→ **PROBLEM TO WORK ON**
Below are records; work out how many of their lines hold the string "badge" and give that number alone.
─── RECORDS PROVIDED ───
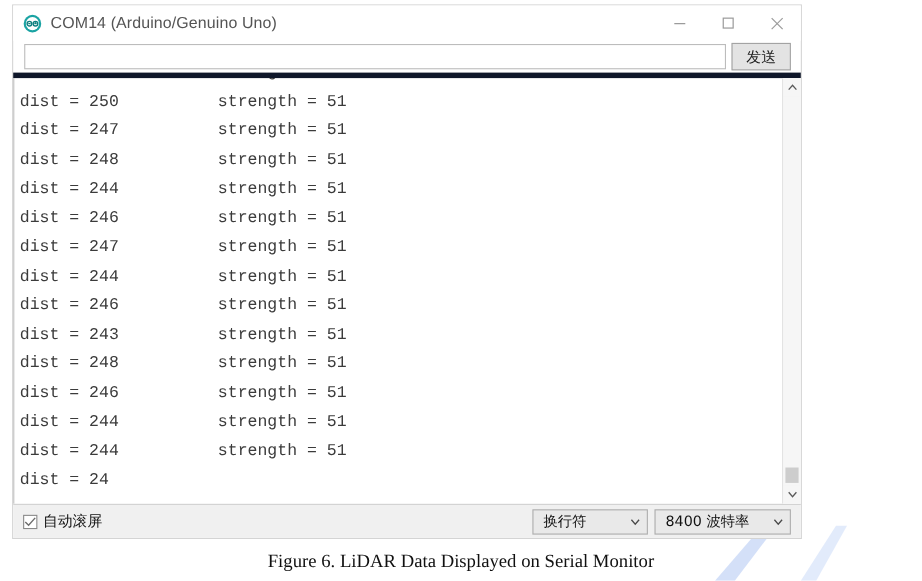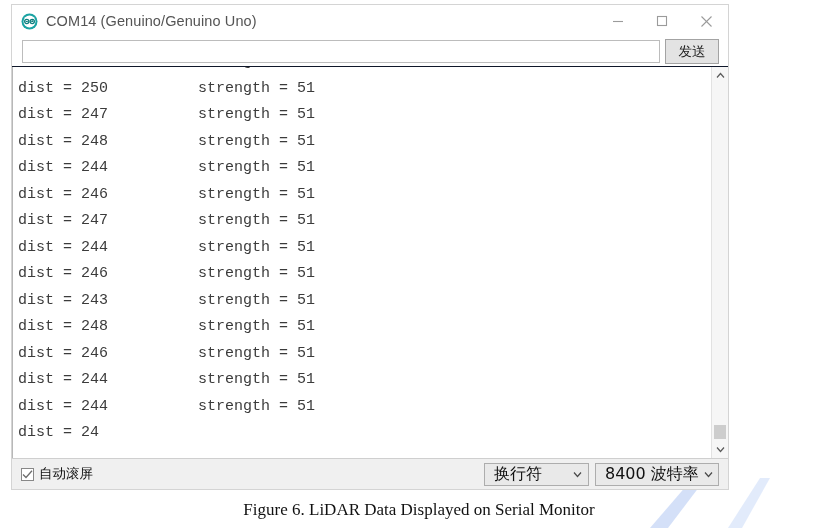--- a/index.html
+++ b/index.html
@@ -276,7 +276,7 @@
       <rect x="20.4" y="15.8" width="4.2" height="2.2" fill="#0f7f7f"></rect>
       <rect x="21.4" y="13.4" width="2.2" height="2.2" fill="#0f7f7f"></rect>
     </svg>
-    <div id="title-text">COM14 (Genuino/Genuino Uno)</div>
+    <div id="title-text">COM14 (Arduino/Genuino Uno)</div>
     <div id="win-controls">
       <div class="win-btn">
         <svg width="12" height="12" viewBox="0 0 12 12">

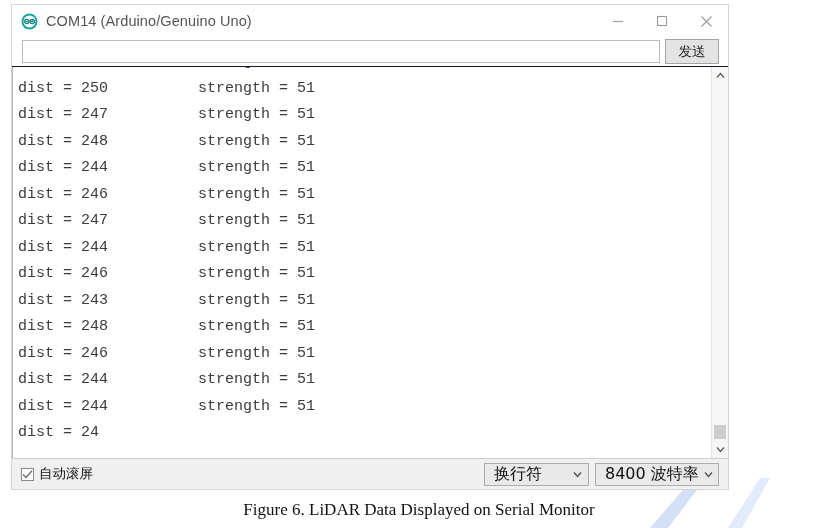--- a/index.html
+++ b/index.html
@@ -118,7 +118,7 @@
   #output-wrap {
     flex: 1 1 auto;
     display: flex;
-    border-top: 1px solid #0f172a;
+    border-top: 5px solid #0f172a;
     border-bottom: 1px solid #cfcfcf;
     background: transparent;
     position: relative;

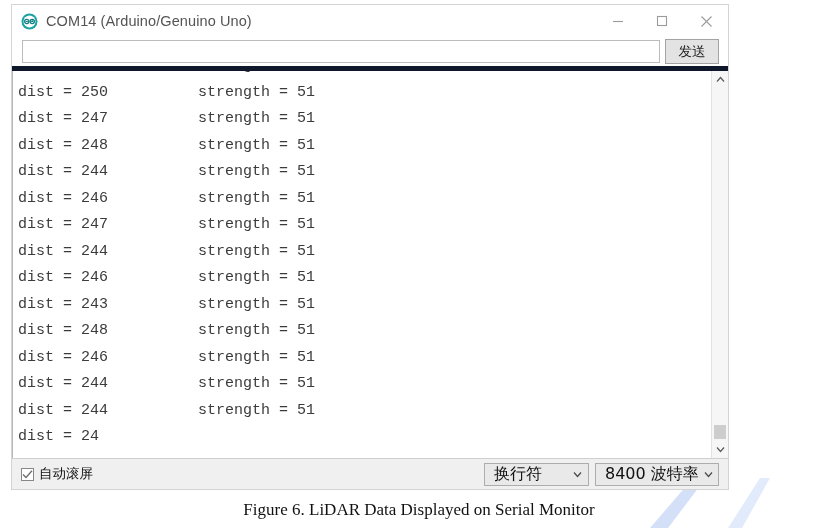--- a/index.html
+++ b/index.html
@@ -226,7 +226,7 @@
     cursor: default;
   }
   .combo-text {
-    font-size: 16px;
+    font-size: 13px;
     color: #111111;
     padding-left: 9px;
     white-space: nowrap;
───
─── RECORDS PROVIDED ───
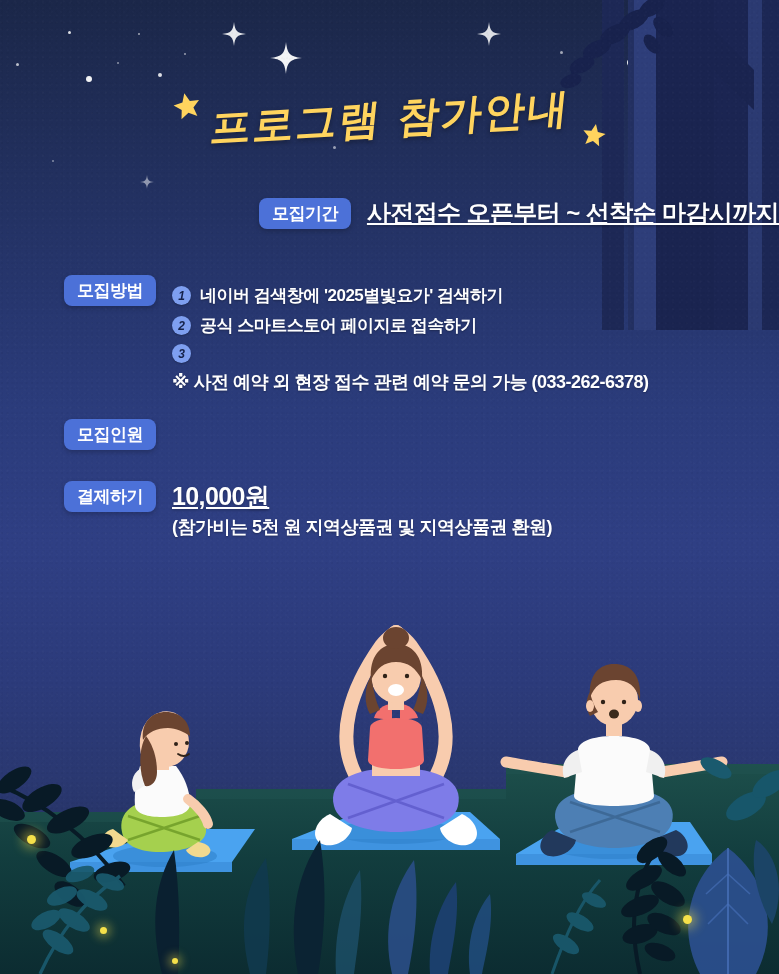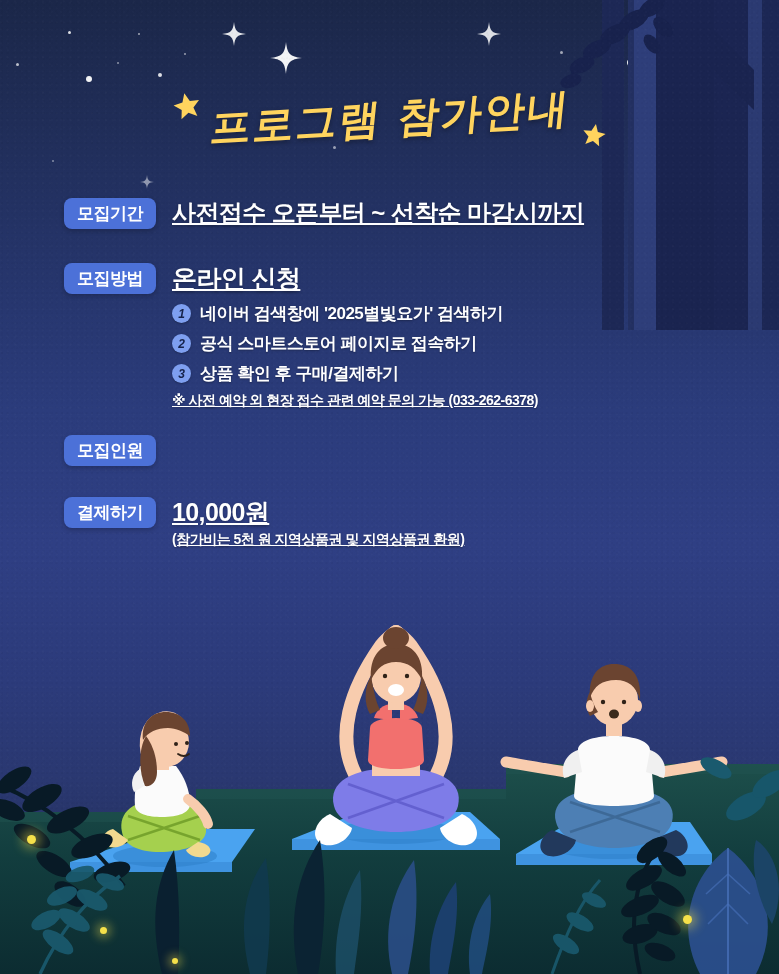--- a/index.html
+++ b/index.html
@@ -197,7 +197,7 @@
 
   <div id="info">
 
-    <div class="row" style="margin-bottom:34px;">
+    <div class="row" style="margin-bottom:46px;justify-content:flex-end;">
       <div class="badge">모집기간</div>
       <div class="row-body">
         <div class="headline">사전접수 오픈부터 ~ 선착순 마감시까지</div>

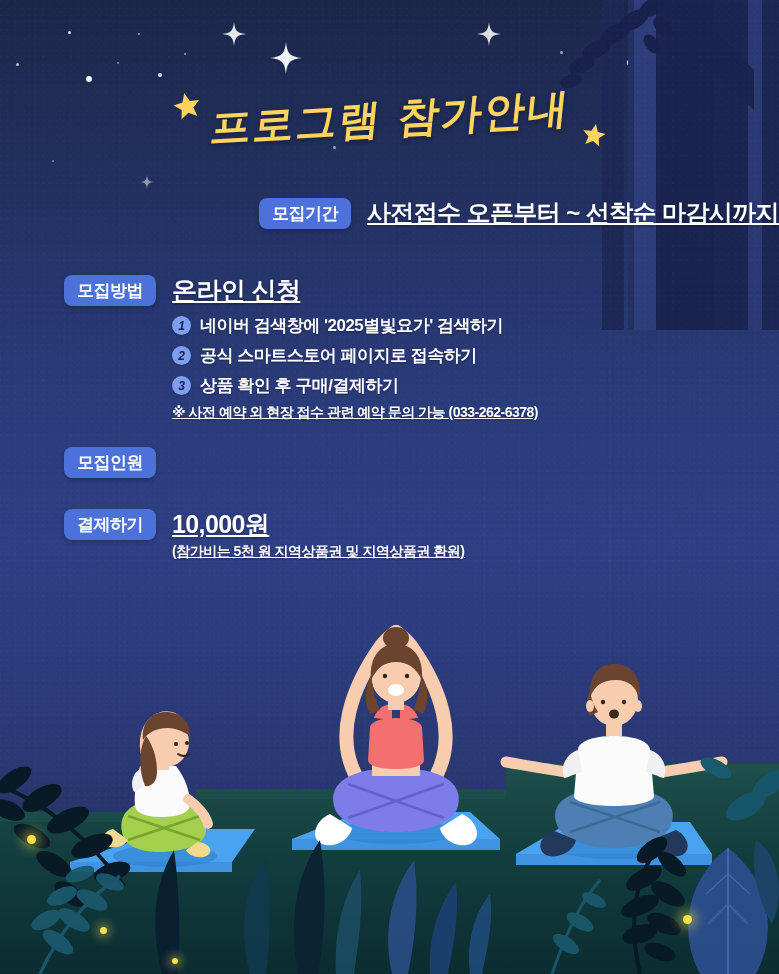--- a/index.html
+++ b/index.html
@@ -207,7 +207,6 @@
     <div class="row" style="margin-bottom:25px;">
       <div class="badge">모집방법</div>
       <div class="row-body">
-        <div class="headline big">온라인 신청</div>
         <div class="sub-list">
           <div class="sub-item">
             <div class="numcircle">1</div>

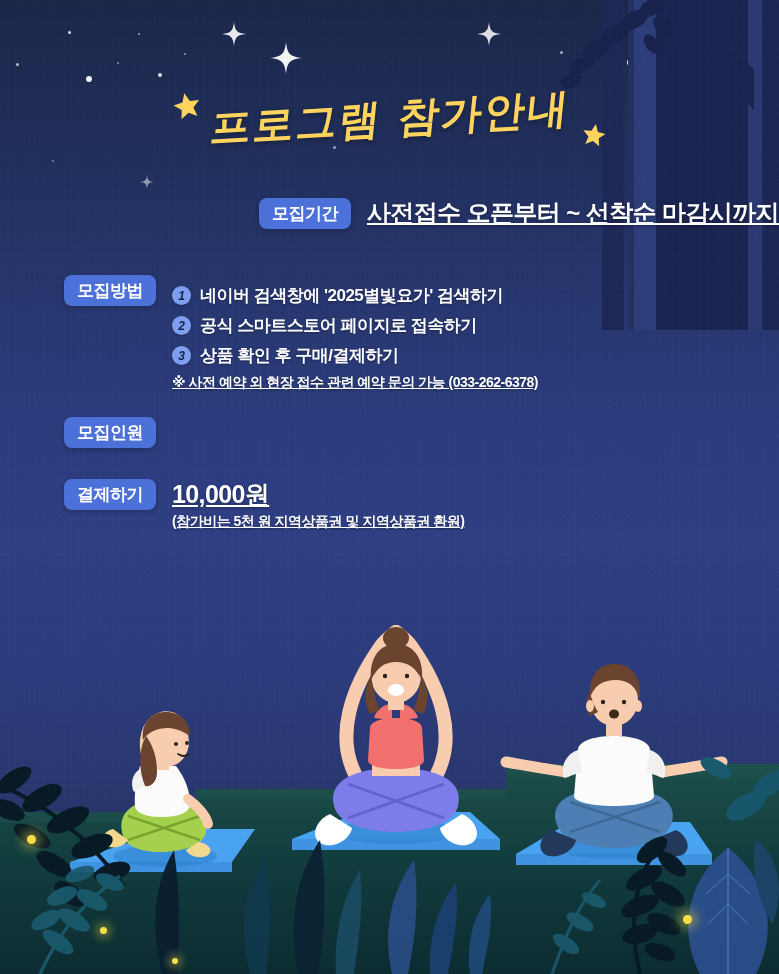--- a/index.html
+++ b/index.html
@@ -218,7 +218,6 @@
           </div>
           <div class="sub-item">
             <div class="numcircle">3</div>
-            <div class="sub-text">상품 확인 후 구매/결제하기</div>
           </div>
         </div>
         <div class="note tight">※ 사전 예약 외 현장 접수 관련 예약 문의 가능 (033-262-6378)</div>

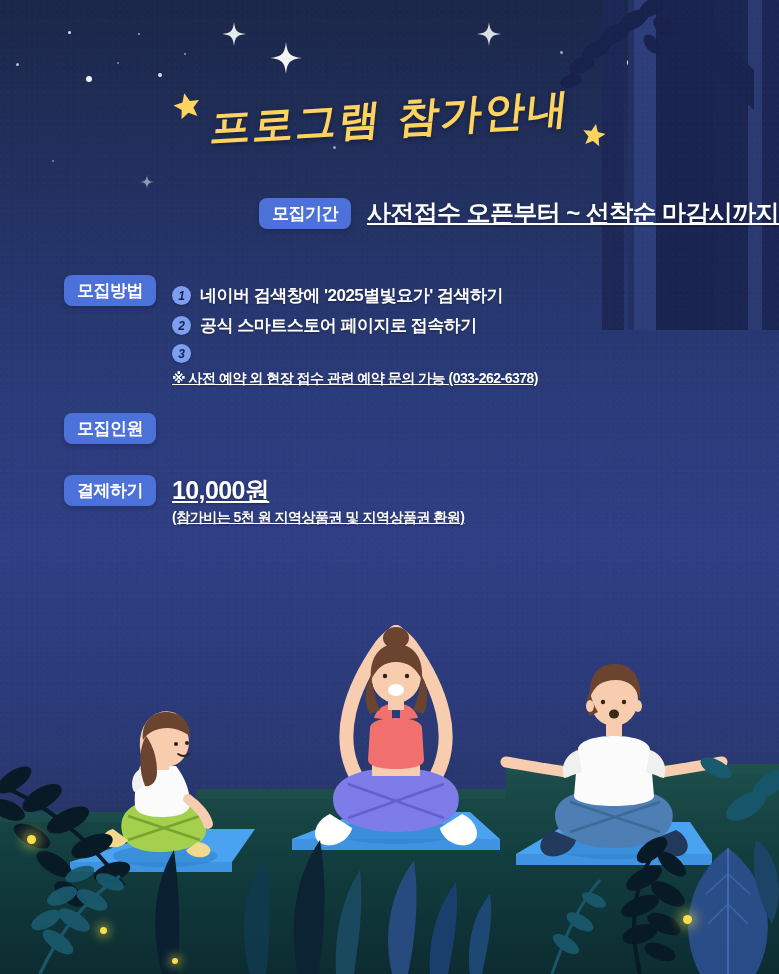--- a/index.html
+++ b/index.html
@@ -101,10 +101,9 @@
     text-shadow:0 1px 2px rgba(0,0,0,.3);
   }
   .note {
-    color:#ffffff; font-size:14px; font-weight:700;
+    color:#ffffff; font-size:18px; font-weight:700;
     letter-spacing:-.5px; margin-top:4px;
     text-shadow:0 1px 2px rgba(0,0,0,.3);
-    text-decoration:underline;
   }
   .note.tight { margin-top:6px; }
───
→ **SOLUTION TO THIS PROBLEM**
2